Problem to work on: Keep each entry exactly as written when you repeat it, and skip the images.

Records provided:
- Opening Delimiter -

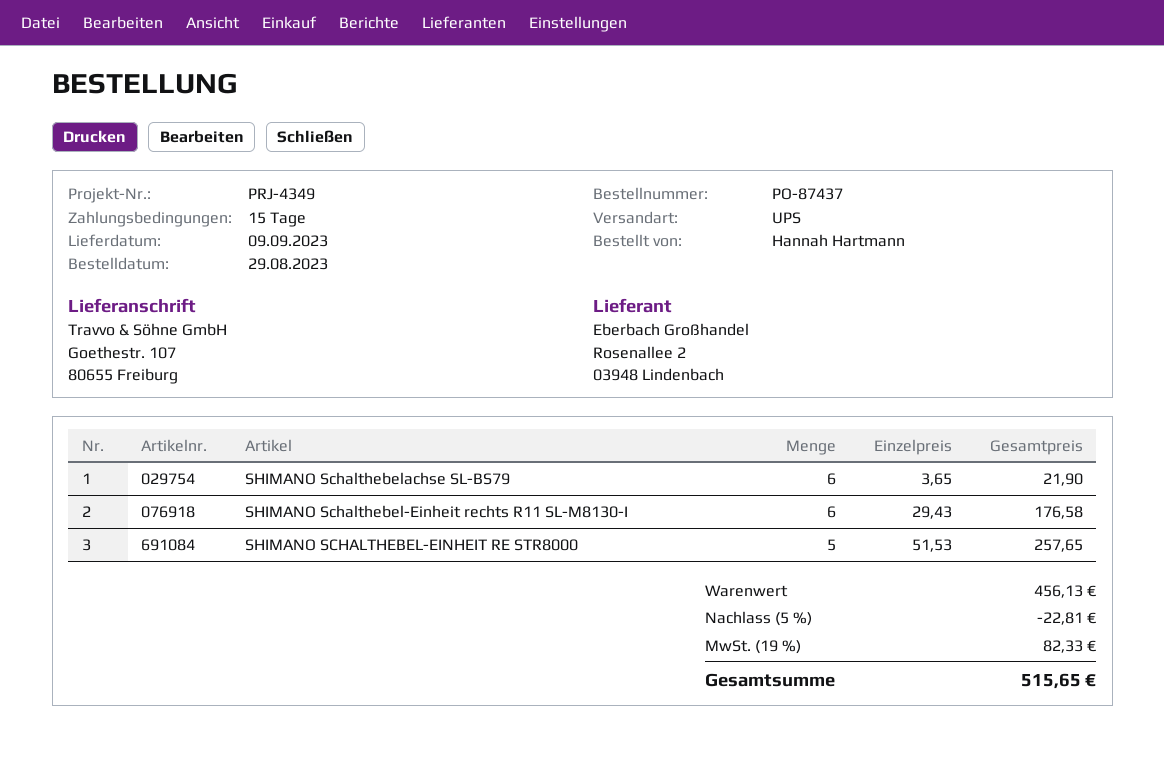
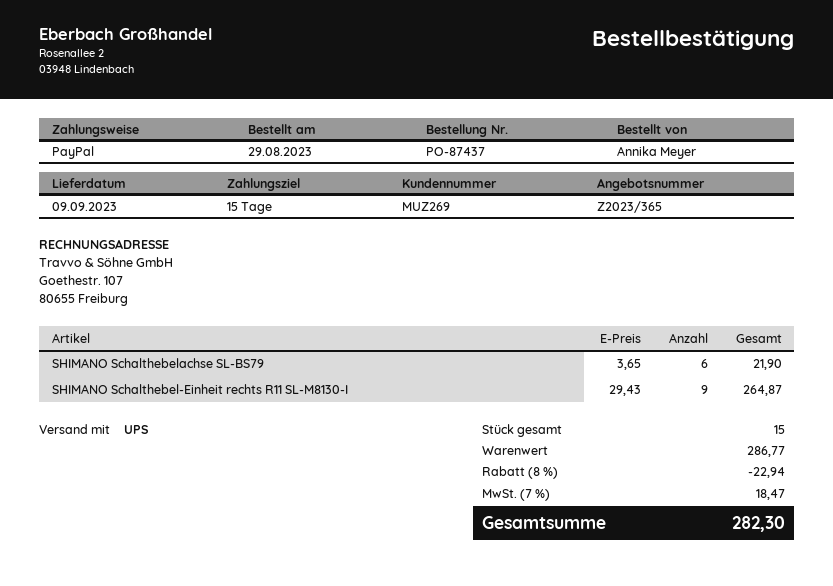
ordered by: Hannah Hartmann -> Annika Meyer
SHIMANO Schalthebel-Einheit rechts R11 SL-M8130-I: 6 x 29.43 = 176.58 -> 9 x 29.43 = 264.87
SHIMANO SCHALTHEBEL-EINHEIT RE STR8000: 5 x 51.53 = 257.65 -> none
subtotal: 456.13 -> 286.77
discount: 5% = 22.81 -> 8% = 22.94
tax: 19% = 82.33 -> 7% = 18.47
total: 515.65 -> 282.30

- Closing Delimiter -

Response below:
ordered by: Hannah Hartmann -> Annika Meyer
SHIMANO Schalthebel-Einheit rechts R11 SL-M8130-I: 6 x 29.43 = 176.58 -> 9 x 29.43 = 264.87
SHIMANO SCHALTHEBEL-EINHEIT RE STR8000: 5 x 51.53 = 257.65 -> none
subtotal: 456.13 -> 286.77
discount: 5% = 22.81 -> 8% = 22.94
tax: 19% = 82.33 -> 7% = 18.47
total: 515.65 -> 282.30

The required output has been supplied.